The BA-I (sometimes BAI) is a Soviet three-axle armoured car. Only 82 vehicles of this type were built in 1932-1934, nevertheless the design initiated a series of heavy armoured cars of Izhorskij plant: BA-3, BA-6, BA-9, and BA-10. Some vehicles were used in World War II, despite being obsolete at the time.
|Place of origin||Soviet Union|
|Mass||5 tonnes (5.5 short tons)|
|Length||4.8 m (16 ft)|
|Width||2.0 m (6.6 ft)|
|Height||2.4 m (7.9 ft)|
|37mm 7K gun|
40 hp (30 kW)
|150 km (93 mi)|
|Maximum speed||63 km/h (39 mph)|
In 1931, the first Soviet 6x4 chassis was created, a design based on adding Timken tandem rear axles to the American Ford AA chassis, and because of that called Ford-Timken. This immediately initiated the development of armoured cars. By the end of the year assembly was taking place at the plant "Gudok Oktyabrya" in Kanavin, near Nizhniy Novgorod. In autumn of the same year at the Repair Base of Nº2 in Moscow hull from the BA-27 armoured car was first attached to the new chassis. About 20 such cars were built, having the designation BA-27M. At the same time, and with the same chassis, but at the Izhorskij plant, several dozen D-13 armoured cars were built, developed by N. I. Dyrenkov.

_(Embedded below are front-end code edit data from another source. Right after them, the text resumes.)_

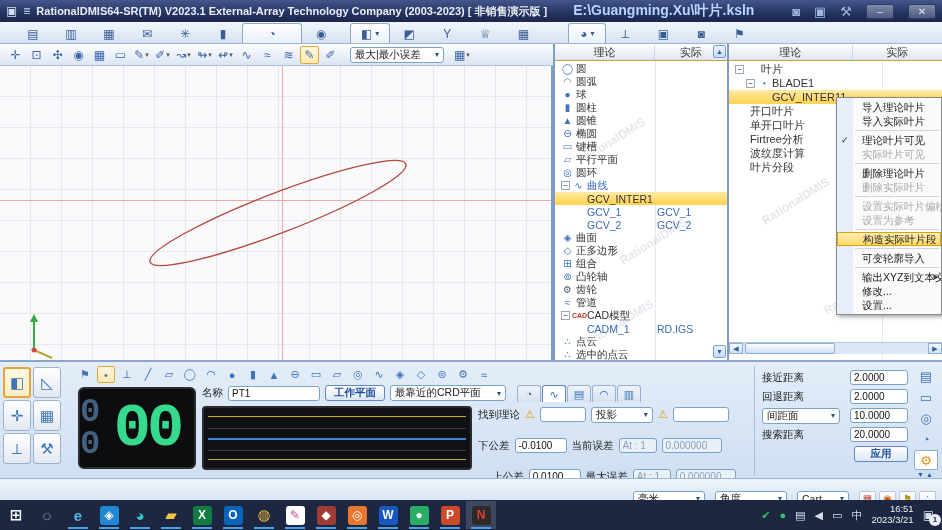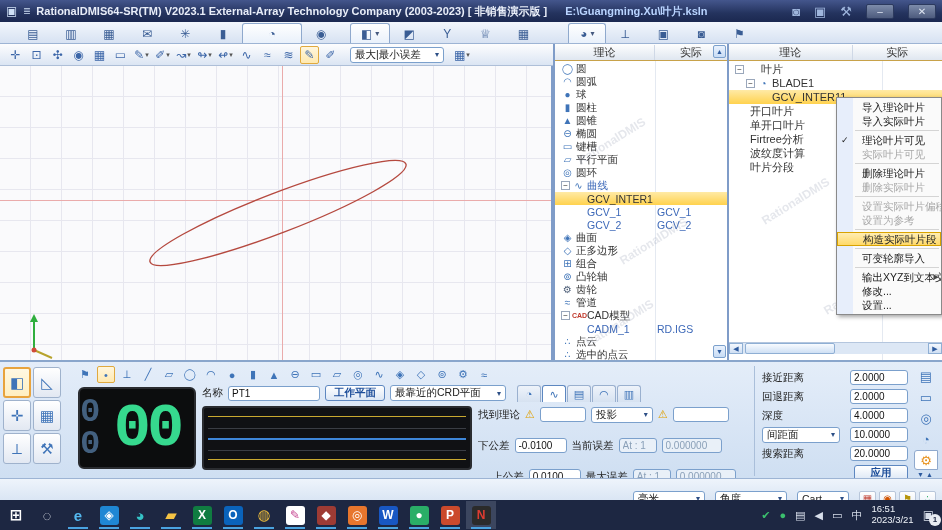"E:\Guangming.Xu\叶片.ksln" #titlebar .t-path { font-size: 11px -> 14px; margin-left: 12px -> 20px }
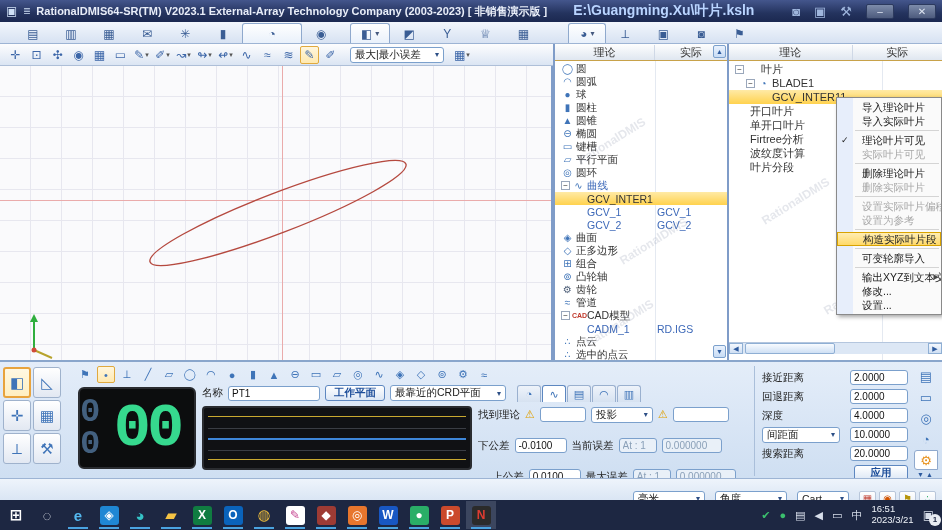"深度" div.prow { html: <div> <span>深度</span> <input> </div> -> none }
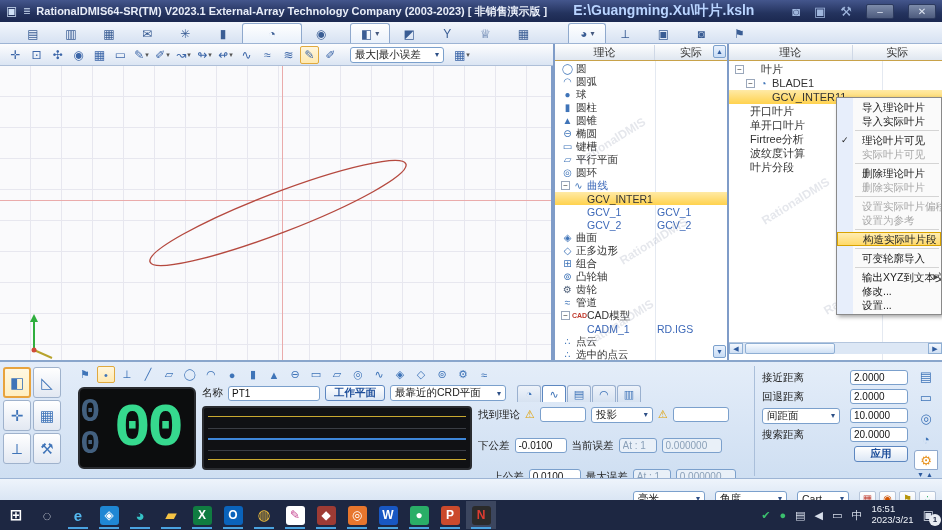"16:51" #clock { text-align: left -> right }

In 1932, engineer P. N. Syachentov, known for his development of the artillery, designed the universal armoured car BAD-2, which was both amphibious and capable of driving the railroad track. A single copy was built, but not accepted for manufacturing.
In 1932, at the Izhorskij plant, the armoured car BA-I (I stands for Izhorskij) was developed by A. D. Kuzmin. In some publications the name of this machine is written together - BAI. It used the same triaxial Ford-Timken chassis as its predecessors.
The hull was welded together - an advanced technology for the time. Due to the "stepped" form of the roof on the hull it was possible to place turret lower, substantially reducing the overall height of combat vehicle. In the cylindrical welded turret, there was a 37 mm gun with 34 rounds (similarly to earlier BA-27 armored car), and a DT machine gun on a separate ball mount. The second DT was placed in the frontal sheet to the right of the driver. There were doors in the hull and in the rear for crew evacuation.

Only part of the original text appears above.